Just don’t be too absorbed in your blackberry to notice.” The promise and problems
of technology: • Plato’s retreat from the city of Athens enabled him to balance
his public and private lives, so that the outward and inward might be at one.”
• Rabbi Nachman of
Bratzlav’s practiced hitbodedut, wandering in the field, reflecting, meditating,
deliberating, renewing his inner dialogue;
• Seneca realized
that writing was a way to establish an authentic relationship with another;
• Martin Buber’s identified the ideal I-Thou
relationship. His aim, like Senecas’s,
to reclaim a quality of presence in the world.
• Gutenberg brought the interior experience of reading to
the masses;
• Shakespeare illustrated how the old tools are sometimes
the best;
And what about today?
How can we overcome technology’s persistent tendency to throw our public and
private lives into imbalance? The
answer is found in the oldest Jewish practice, Shabbat. Shabbat is the Jewish
antidote to civilization.

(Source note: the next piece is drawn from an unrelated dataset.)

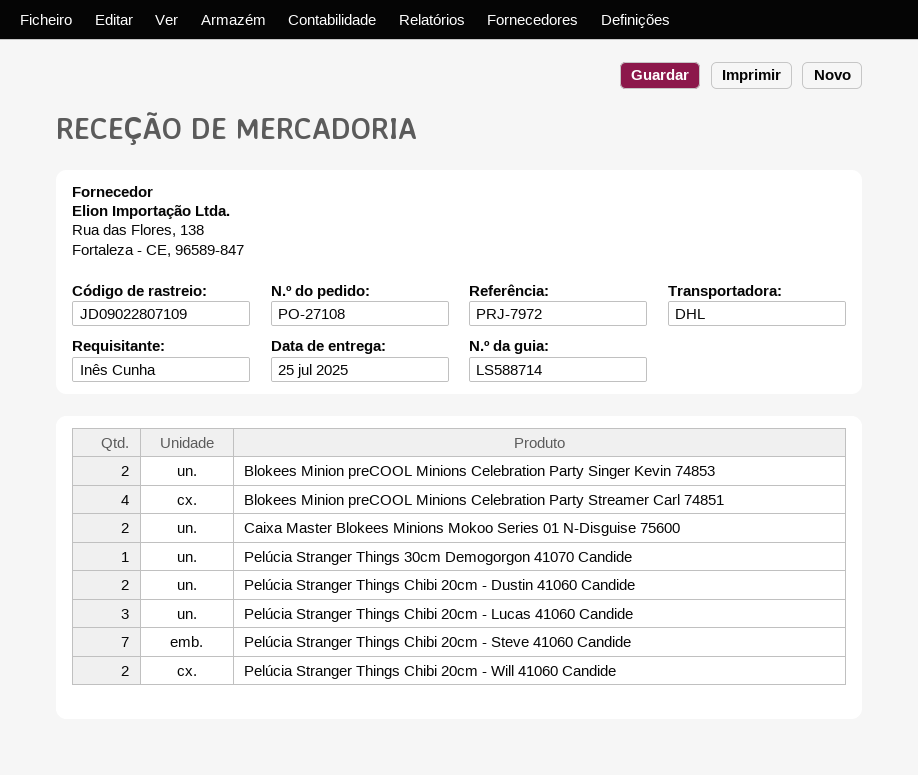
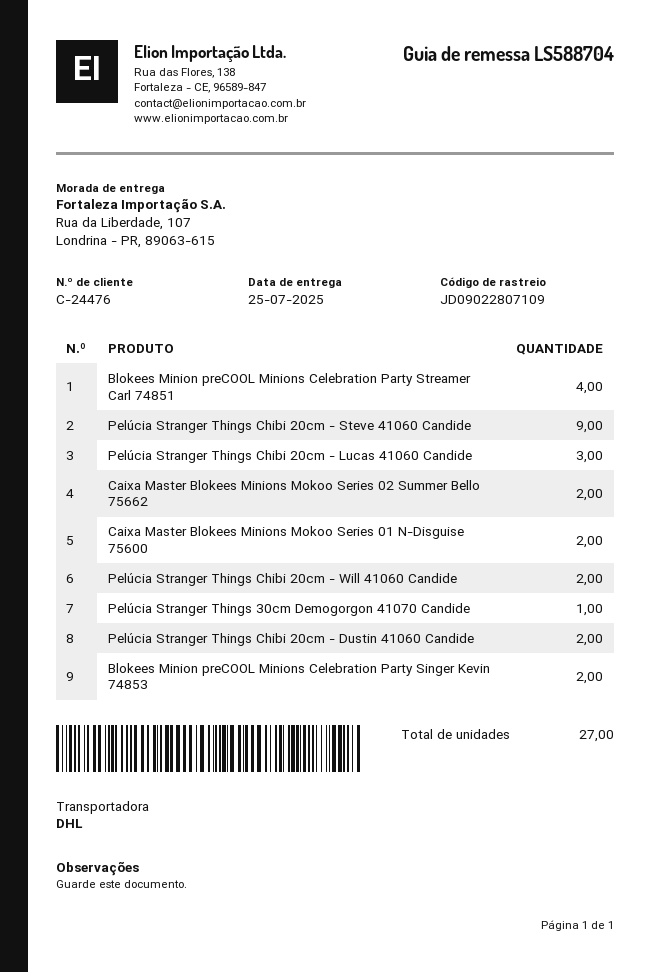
delivery note number: LS588714 -> LS588704
Pelúcia Stranger Things Chibi 20cm - Steve 41060 Candide: 7 -> 9
Caixa Master Blokees Minions Mokoo Series 02 Summer Bello 75662: none -> 2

It is the insistence that to be fully human, we have
to regularly break our routine and concentrate on the essentials.
• To rediscover
Solitude – establish distance between ourselves and the bustling world.
• To restore
Mindfulness – pay attention to the world around us.

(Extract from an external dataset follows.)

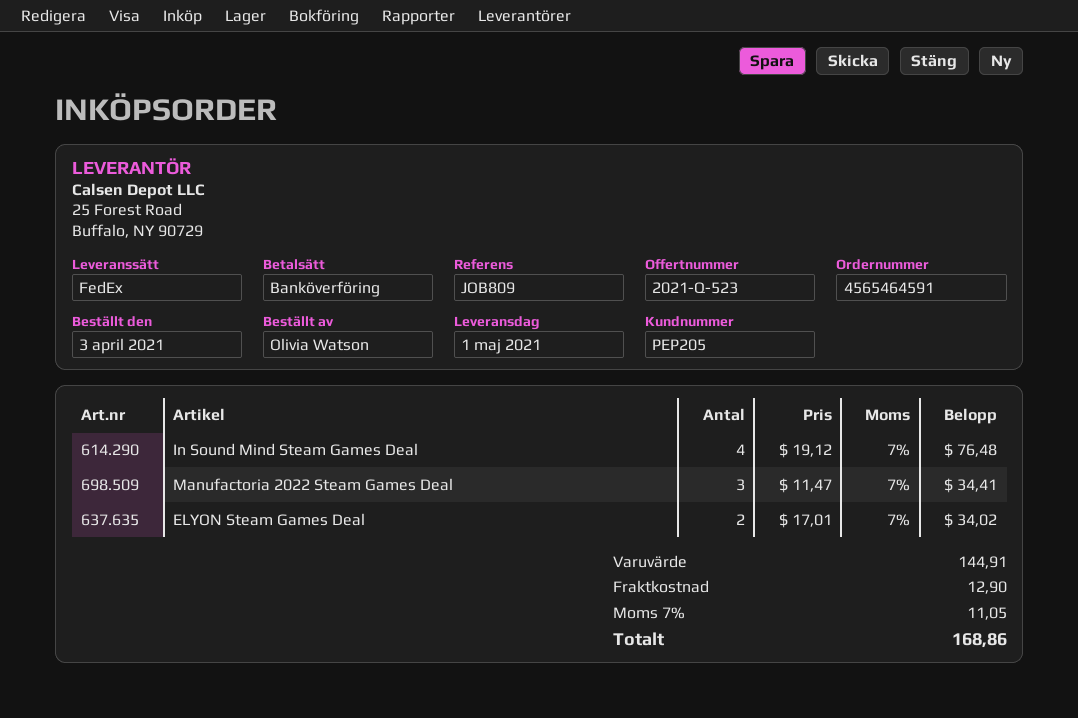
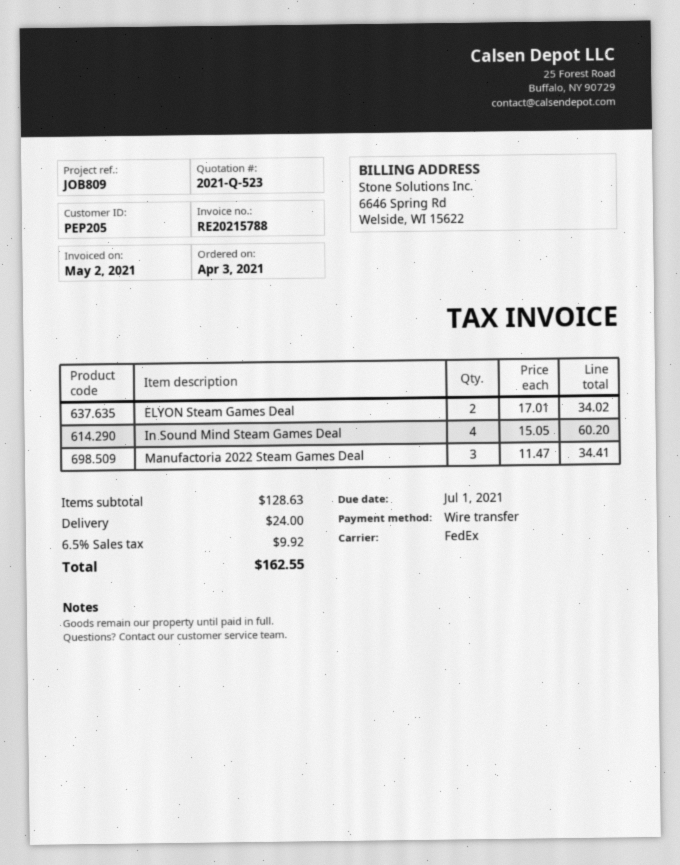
In Sound Mind Steam Games Deal: 4 x 19.12 = 76.48 -> 4 x 15.05 = 60.20
subtotal: 144.91 -> 128.63
shipping: 12.90 -> 24.00
tax: 7% = 11.05 -> 6.5% = 9.92
total: 168.86 -> 162.55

• To restore interior life – pay attention to the world
within us.
• And to restore relationships – Reclaim a quality of
presence in the world.
So try an experiment
this week. Pick one day, perhaps even the Jewish Sabbath, and unplug your modem
for 24 hours. If you need to, put a message on your email saying you’re
unavailable for a day. See what happens. Tdell people you’re taking a facebook
fast. I promise Shabbat will surprise
you. Mark Bittman, food columnist for the NYTimes, wrote about a secular
Sabbath he took after he checked his email while on an airplane and realized he
was a techno addict. He swore off one day a week and was amazed at the
transformation. He wrote: " this achievement is unlike any other in my
life." At first, not having access
to google to look up needed information will be annoying. Not being able to
check email will be an inconvenience. But little by little, you should notice a
change in atmosphere. You’ll be living in the present, able to just be in one
place, doing one thing, and enjoying it. Remember, even God needed to take a day for
Shabbat. The Torah tells us that after six days of creation, shavat vayinafash,
God took a break. VaYinafash means, and God took a breath. Pretty food advice
for us, as well. Ans Vayinafash means something more. The word nefesh means
soul. That God, shavat vayinafash means that in taking a breath, in breaking
routine, God’s soul was strengthened and enriched. In this new year, 5771, may we be inscribed
for a year of spiritual renewal, perhaps by:
• Unplugging just one day a week;
• Rediscovering Solitude • Restoring Mindfulness
• Reinvigorating our interior life
• And restoring our relationships That our presence might be
a source of enduring blessing to the world.